Наверное, в ту секунду мой Советский Союз тогда для меня и распался. Поблекли портреты героев на стенах школьного класса, стерлись строчки гимна на обложке тетради, как-то сразу колючей и гадкой стала школьная форма, а притягательная мечта о скором торжестве науки и промышленности уступила место желанию собрать побольше фантиков от жевательной резинки. Потом по телевизору показывали парад, который советское руководство принимало, стоя на мавзолее. Диктор торжественно говорил про мощь и силу, а я смотрел на мавзолей, на этот то ли зиккурат, то ли ступенчатую пирамиду и видел перед глазами… Ну вы поняли.

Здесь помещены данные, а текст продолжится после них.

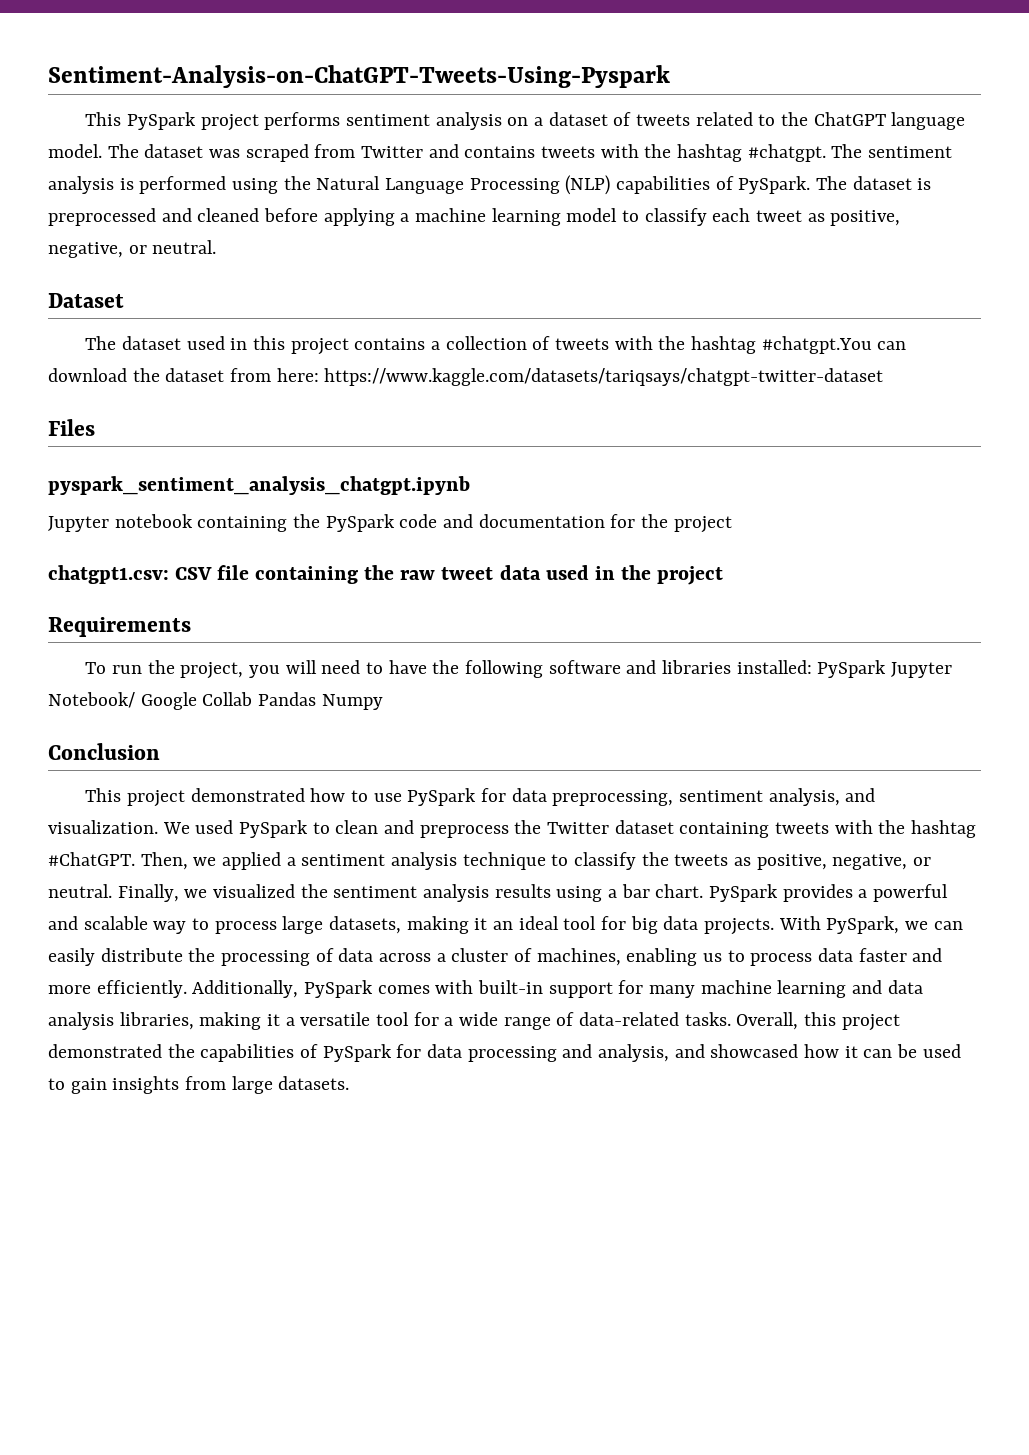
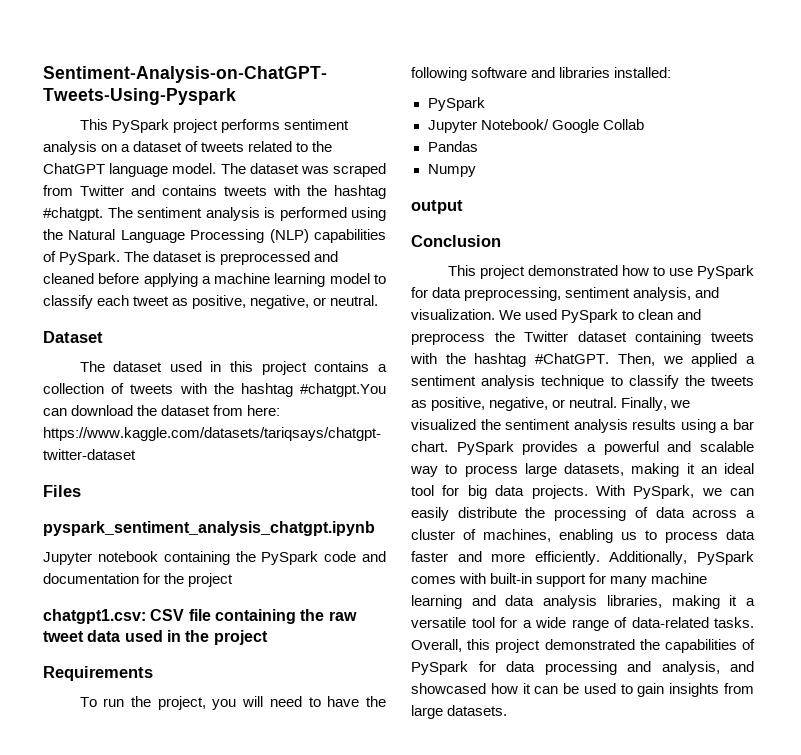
- To run the project, you will need to have the following software and libraries installed: PySpark Jupyter Notebook/ Google Collab Pandas Numpy
+ To run the project, you will need to have the following software and libraries installed:
+ PySpark
+ Jupyter Notebook/ Google Collab
+ Pandas
+ Numpy
+ output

Когда мы вернулись в Петербург, я невольно ждал какого-то иного человеческого подхода. Ведь, знаете же, есть мнение об особенной петербургской культуре, превосходящей нравы этих лимитчиков. А потом однажды прозвенел звонок на перемену, и 6А класс ХХ школы г. Санкт-Петербурга бросился бить худенького мальчика, у которого были проблемы с походкой и координацией движений из-за детской травмы. На следующий день в школу пришла заплаканная мама ребенка, вместе с учителями допрашивала весь класс, спрашивая, кто и как бил, ведь у мальчика разошлись швы после недавней операции. Но я был горд собой, ударить одноклассника ногой я тогда в общей свалке не успел, но потом на разборе ситуации никого не сдал и твердо повторял коллективную установку: не было ничего, тот урод сам упал, никто его не трогал.

И поэтому каждый раз в нынешнем Петербурге, когда я встречаю какое-то хамство или агрессию, я думаю о том, какой редкостью это стало. Здравствуйте. Благодарю. Извините, пожалуйста. Я вас внимательно слушаю. Европейский сервис в кафе и ресторанах, «извинительные» моргания аварийкой в пробках, «приносим извинения за неудобство» на заграждениях и обязательное «добрый день» в магазинах. Не знаю, что снова приучило нас быть вежливыми. Тотальное ли право сильного в 90-е, когда вчерашний любитель нахамить мог получить перо в бок, а то и пулю в голову, массовые ли поездки в Европу и первоначальный шок от того, как в жизни все может быть вежливо и удобно, извечная русская страсть к заимствованию всего нового, а быть вежливым и аристократически утонченным — это же так модно, так актуально и так свежо. Пусть это лишь жалкое подобие того же 1913 года. Да даже выбор Путина в 2000 году, ведь на фоне советского вечно пьяного хамовитого дурака Ельцина человек, умевший держать в себе эмоции и способный говорить, не переводя с матерного на русский, казался людям не просто защитником от террористов, а еще и эдаким интеллигентом. Даже вызывающие ныне недовольный общественный гул новости про то, что кого-то где-то перед кем-то силой или решением суда заставили извиняться, это такой прогресс по сравнению с теми временами, когда извинение считалось чуть ли не крайней формой самоуничижения, а достоинством чтились наглость, напыщенность и умение переорать собеседника в споре. Русские снова воспринимают вежливость как обязательный элемент культуры. А это значит, что рано или поздно, но наша культура будет действительно великой. Спасибо и извините. Доброго вам дня.